Le remboursement est prévu pour juin : en fait Salomon ne sera remboursé que quatre années plus tard, selon la cancellation du 9 septembre 14907.
Le 4 janvier 1487, c’est un autre médecin, Josse Asser (frère de Gardet Asser, entrevu plus haut), qui avance 60 florins à un marchand de Manosque, Andreas Antonini : 20 écus d’or au soleil et autre monnaie sont remis à l’emprunteur, en présence du notaire Imbert Borrilli (selon un acte passé dans la demeure de Josse) qui inscrit le délai consenti par les deux parties : la Saint-Michel ou le 29 septembre. En fait, là encore le remboursement se fera bien tardivement le 20 janvier 1490 -8.
Ces deux médecins apparaissent très souvent dans la documentation notariale » tour à tour dirigeants de la communauté (appelés « bayions » ou « syndics »), ils collectent à ce titre les impôts, arbitrent les conflits où leurs coreligionnaires sont impliqués, et ont un rôle majeur dans les affaires de la Juiverie9.
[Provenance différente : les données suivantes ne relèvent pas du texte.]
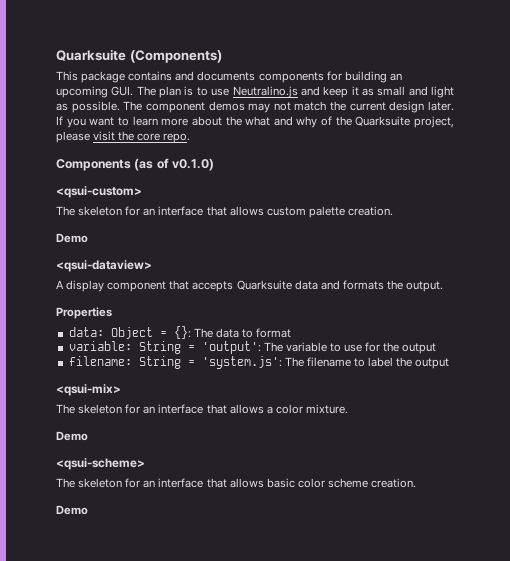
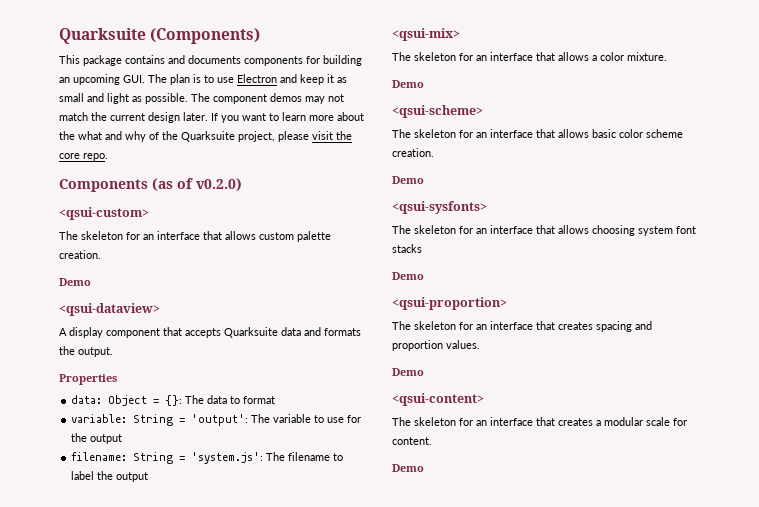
[232,86,298,98] Neutralino.js -> [237,74,277,83] Electron
[172,158,215,171] v0.1.0) -> [196,178,242,191] v0.2.0)
(88, 510) none -> [392,201,487,214] [392,225,696,236] [392,244,422,253] [392,272,424,280] [392,297,507,310] [392,321,652,332] [392,340,480,351] [392,368,424,376] [392,393,484,406] [392,417,687,426] [392,437,432,445] [392,464,424,472] // <qsui-sysfonts> // The skeleton for an interface that allows choosing system font stacks // Demo // <qsui-proportion> // The skeleton for an interface that creates spacing and proportion values. // Demo // <qsui-content> // The skeleton for an interface that creates a modular scale for content. // Demo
Crescas Asser enfin, notable opulent dont j’ai souligné ailleurs la fébrile activité commerçante10, consent quantité de prêts qui sont détaillés :
Le 14 septembre 1487, il prête à Jacques Fabre coseigneur du château de Fabrégas (diocèse de Fréjus) 55 florins (10 écus d’or au soleil et 10 écus d’or au coin de France). Le débiteur doit acquitter sa dette par moitié (27 florins et demi) à la fête de la Nativité, et par autre moitié à Pâques11.
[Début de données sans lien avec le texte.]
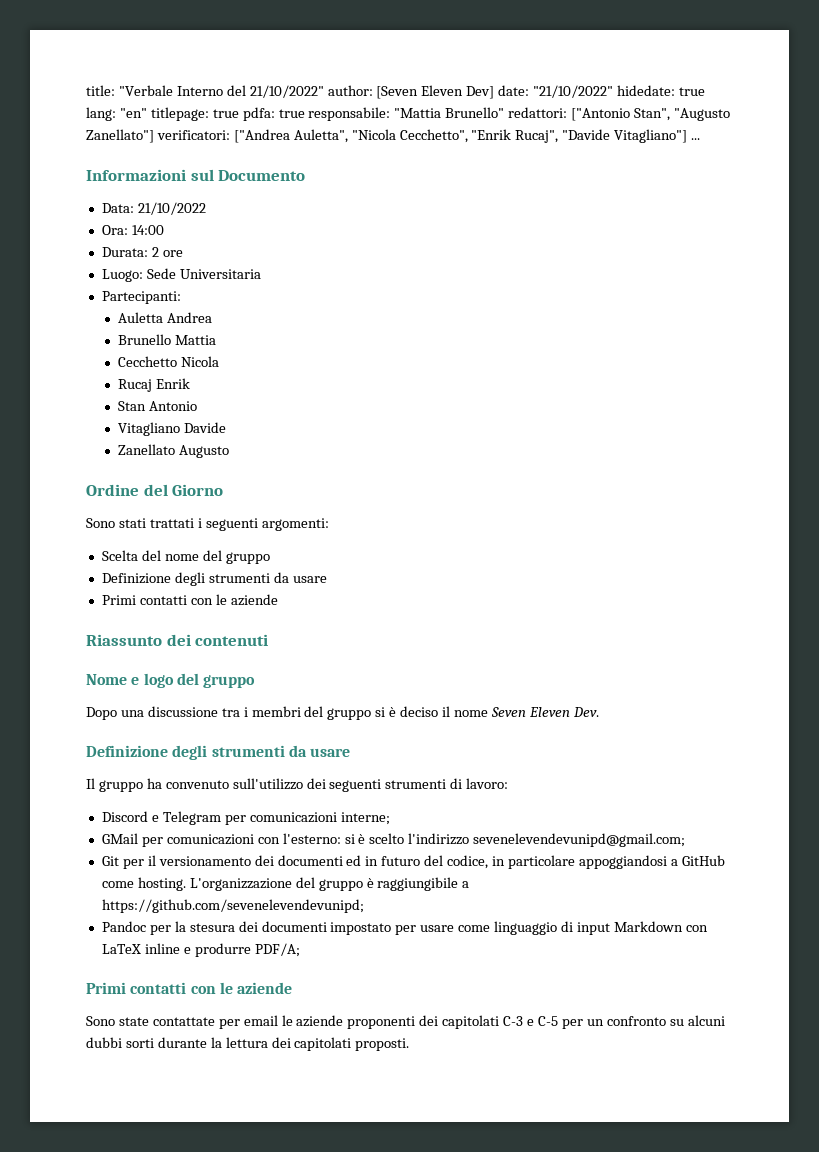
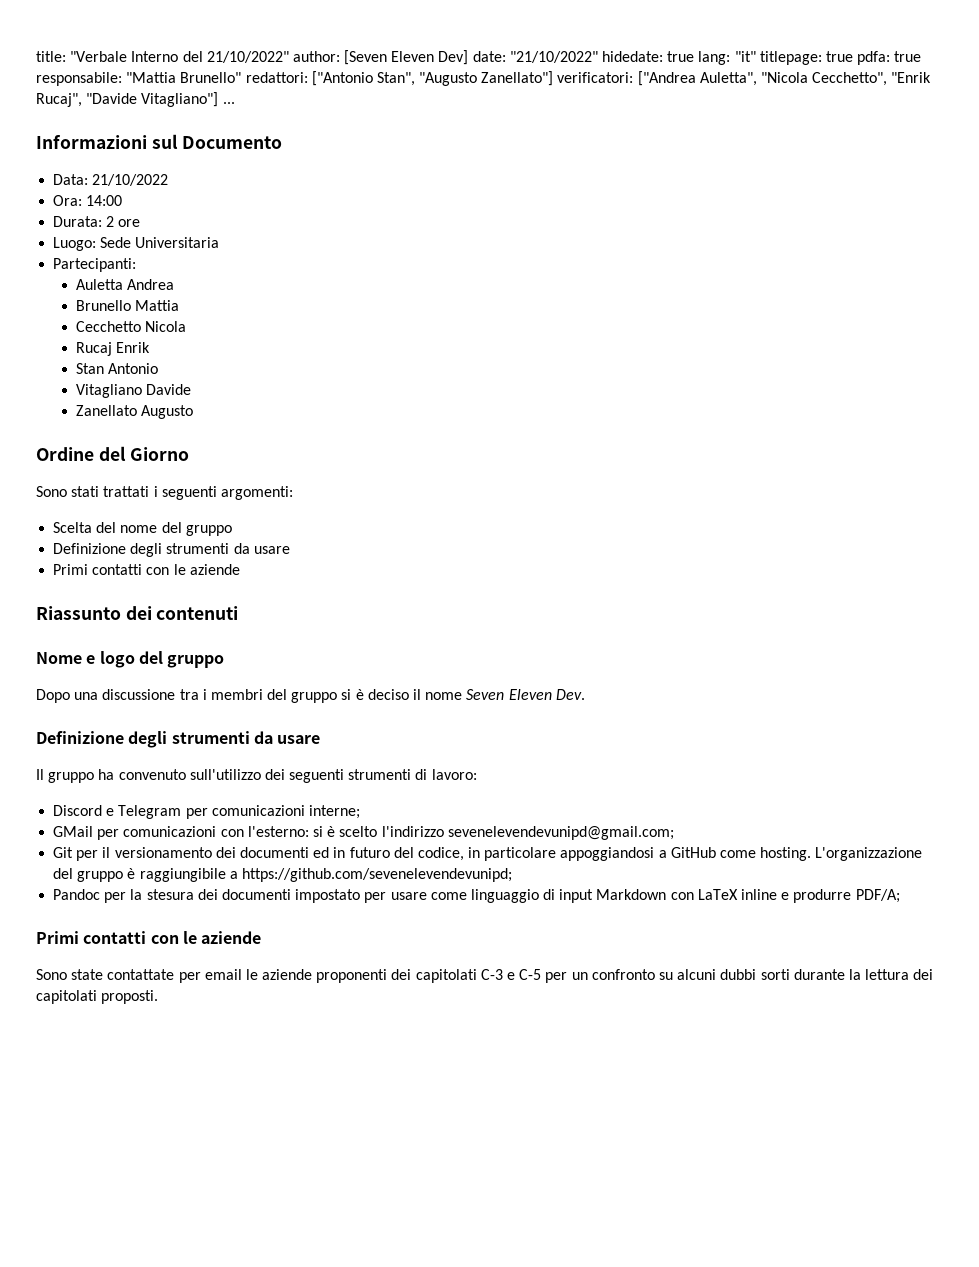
[119,108,147,118] "en" -> [734,51,756,62] "it"

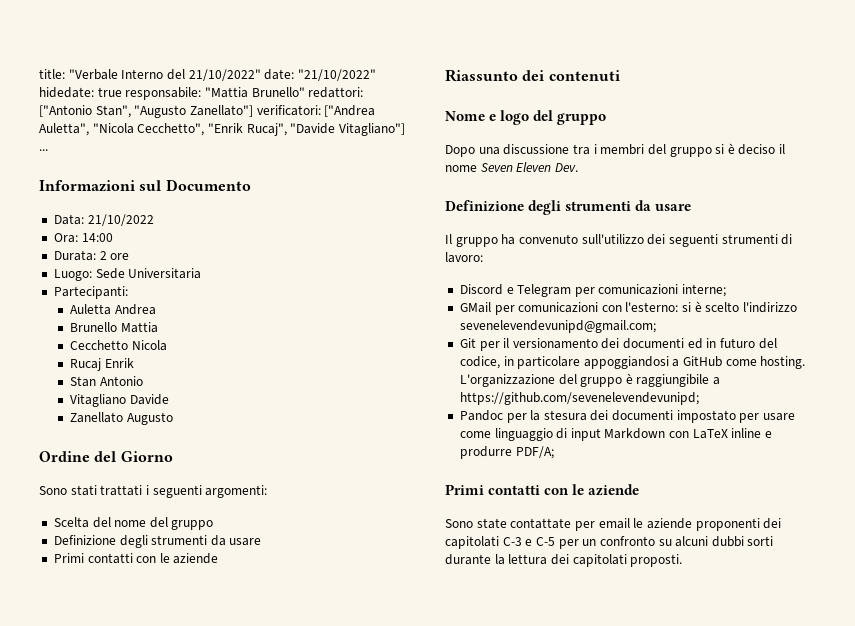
[292,50,891,65] author: [Seven Eleven Dev] date: "21/10/2022" hidedate: true lang: "it" titlepage: true pdfa: -> [264,69,376,81] [39,87,94,98] date: "21/10/2022" hidedate:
La clientèle de Crescas Asser est faite de nombreux laboureurs d’Aix, de Berre, d’Auriol ou de Tourves. Relevons cet acte fort significatif, où les équivalences des monnaies sont fournies : Crescas fait une avance de « 62 florins et demi du Roi ayant cours en Provence » à Hugo Raynier, laboureur aixois ; il lui remet en mains propres le 2 novembre 1487 :
« 16 écus au coin de France à raison de 2 florins et 10 gros,
un aigle d’or à raison de 3 florins et 4 gros,
un alphonsin (monnaie aragonnaise) à raison de 4 florins 1/2,
2 ducats d’or jaune à raison de 3 florins pour un seul,
un florin d’or du Rhin à raison de 2 florins et 1 gros,
et 15 gros en monnaie »,
et consent à être remboursé « en or et monnaie » à la Saint-Michel12.
Quinze jours plus tard (le 14 novembre 1487) c’est à Catherine Boeti ; veuve de Léonard Boeti feu laboureur à Berre, qu’il prête 24 florins du Roi et 3 saumées et demie de blé ; les 24 florins, remis devant notaire, se composent de 3 écus au soleil, de 4 écus au coin de France en or, et de diverse monnaie ; la débitrice s’engage à rembourser à la Ste-Marie-Madeleine13.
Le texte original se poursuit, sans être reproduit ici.